Kader juru pemantau jentik direkrut dari masyarakat sesuai dengan tujuan
berfungsi sebagai penggerak masyarakat dalam pemberantasan sarang nyamuk.
Adapun kriteria yang dimaksud :
a. Pendidikan : minimal SMU atau sederajat
25
b. Berasal dari desa/kelurahan yang bersangkutan
c. Belum atau tidak mempunyai pekerjaan tetap
d. Mampu melaksanakan tugas dan bertanggung jawab
e. Mampu menjadi motivator ditempat tinggalnya
f. Mampu bekerja sama dengan petugas PUSTU dan puskesmas dan
masyarakat
BAB VI
KESIMPULAN DAN SARAN
VI.1 Kesimpulan
Dari hasil penelitian yang kami laksanakan proses berjalan dengan lancar dan
perlu dilkakukan evaluasi kedepannya untuk kesinambungan program yang sudah terlaksana ini.

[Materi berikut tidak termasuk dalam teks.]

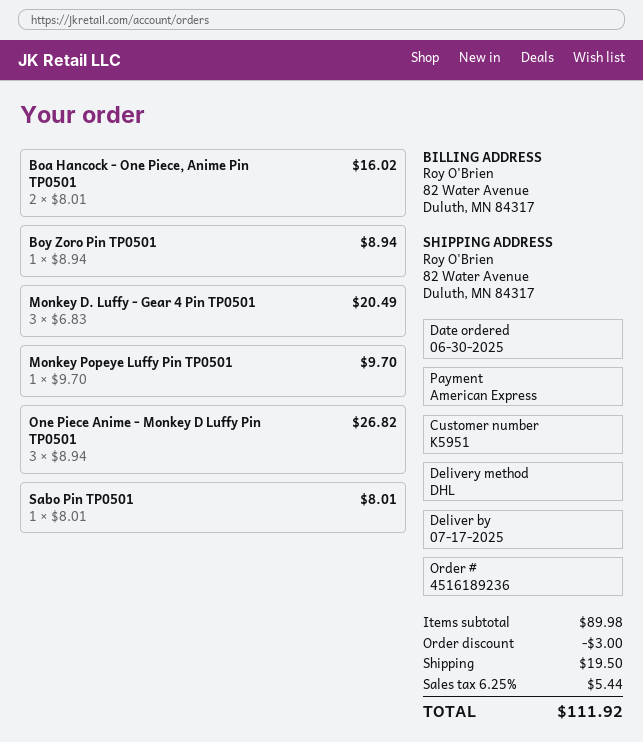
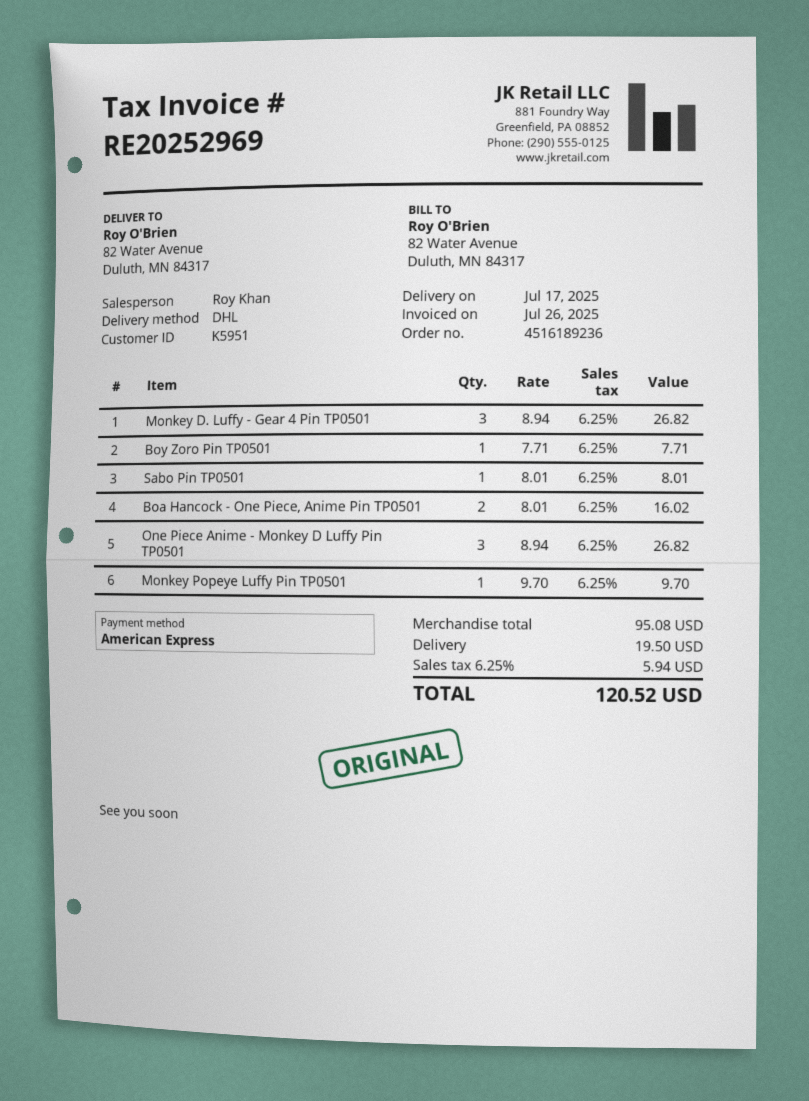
Boy Zoro Pin TP0501: 1 x 8.94 = 8.94 -> 1 x 7.71 = 7.71
Monkey D. Luffy - Gear 4 Pin TP0501: 3 x 6.83 = 20.49 -> 3 x 8.94 = 26.82
subtotal: 89.98 -> 95.08
discount: 3.00 -> none
tax: 6.25% = 5.44 -> 6.25% = 5.94
total: 111.92 -> 120.52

Adapun hasil penelitian yang telah dilakukan adalah terdapat hubungan antara kinerja jumantikid
terhadap penurunan angka penyakit DBD di beberapa wilayah kerja Puskesmas Talang Padang
yang sebelumnya data angka kesakitan penyakit DBD pada bulan Desember tahun 2012
ditemukan sebanyak 6 kasus sedangkan pada bulan Januari 2013 ditemukan sebanyak 2
kasus dan pada bulan Februari 2013 sebanyak 4 kasus. D an masyarakat sekitar pun telah
menyadari bahwa angka kejadian penyakit DBD ini berhubungan erat dengan kesehatan
lingkungan masyarakat itu sendiri. Tingkat pengetahuan siswa/i sebelum dan sesudah
dilakukannya pelatihan dan penyuluhan tentang penyakit DBD, serta kepatuhan dan keakuratan
dalam mengisi lembar jumantik berbanding lurus dengan tingkat prestasi siswanya. Untuk
efektifitas dari penyuluh terhadap kesehatan lingkungan sekolah dengan survei lapangan secara
langsung untuk melihat kebersihan sekolah berbanding lurus dengan diadakannya pelatihan dan
penyuluhan tentang penyakit DBD. Namun dalam pelatihan dan penyuluhan jumantikid tidak
ditemukan nilai bermakna ataupun hubungan antara efektifitas dan pengetahuan penyuluh
terhadap respon dari siswa/i tersebut, ini dikarenakan oleh banyaknya faktor yang menjadi
peranan dalam responsif siswa/i.
VI.2 Saran
26
Agar pemantauan jentik yang berkesinambungan dapat berjalan sesuai
dengan yang diharapkan, perlu dilakukan motivasi kepada ketua RT dan kader
jumantik secara berkesinambungan. Keterlibatan petugas kesehatan sangat
diperlukan untuk memberdayakan masyarakat dalam pemantauan jentik secara
berkala. Lalu untuk tolak ukur data angka kejadian penyakit DBD maka pihak
puskesmas dapat menyediakan fasilitas laboratorium lengkap untuk menunjang
dignosis penyakit DBD. Untuk mencapai Angka Bebas Jentik pada wialayah kerja
puskesmas Talang Padang peneliti menyarankan perekrutan kader Juru Pemantau
Jentik ( JUMANTIK ) resmi yang memenuhui kriteria dari Departemen
Kesehatan 2012. Adapun kegiatan Jumantikid ini merupakan kegiatan sekolah
yang bermanfaat khususnya bagi program UKS, terkait dengan kendala lembar
jumantik maka disarankan kepada sekolah untuk menggunakan kertas buku tulis
saja tidak perlu lembar jumantik untuk diperbanyak. Untuk mendapatkan
keakuratan data tentang angka bebas jentik, maka nantinya diperlukan peran serta
kader JUMANTIK beserta petugas puskesmas dalam survei lapangan secara
berkesinambungan pada hari jum’at.
Menyikapi kendala tidak tersedianya alat jumantik maka dibutuhkan dana
khusus untuk pengadaan alat tersebut (senter dan lembar jumantik).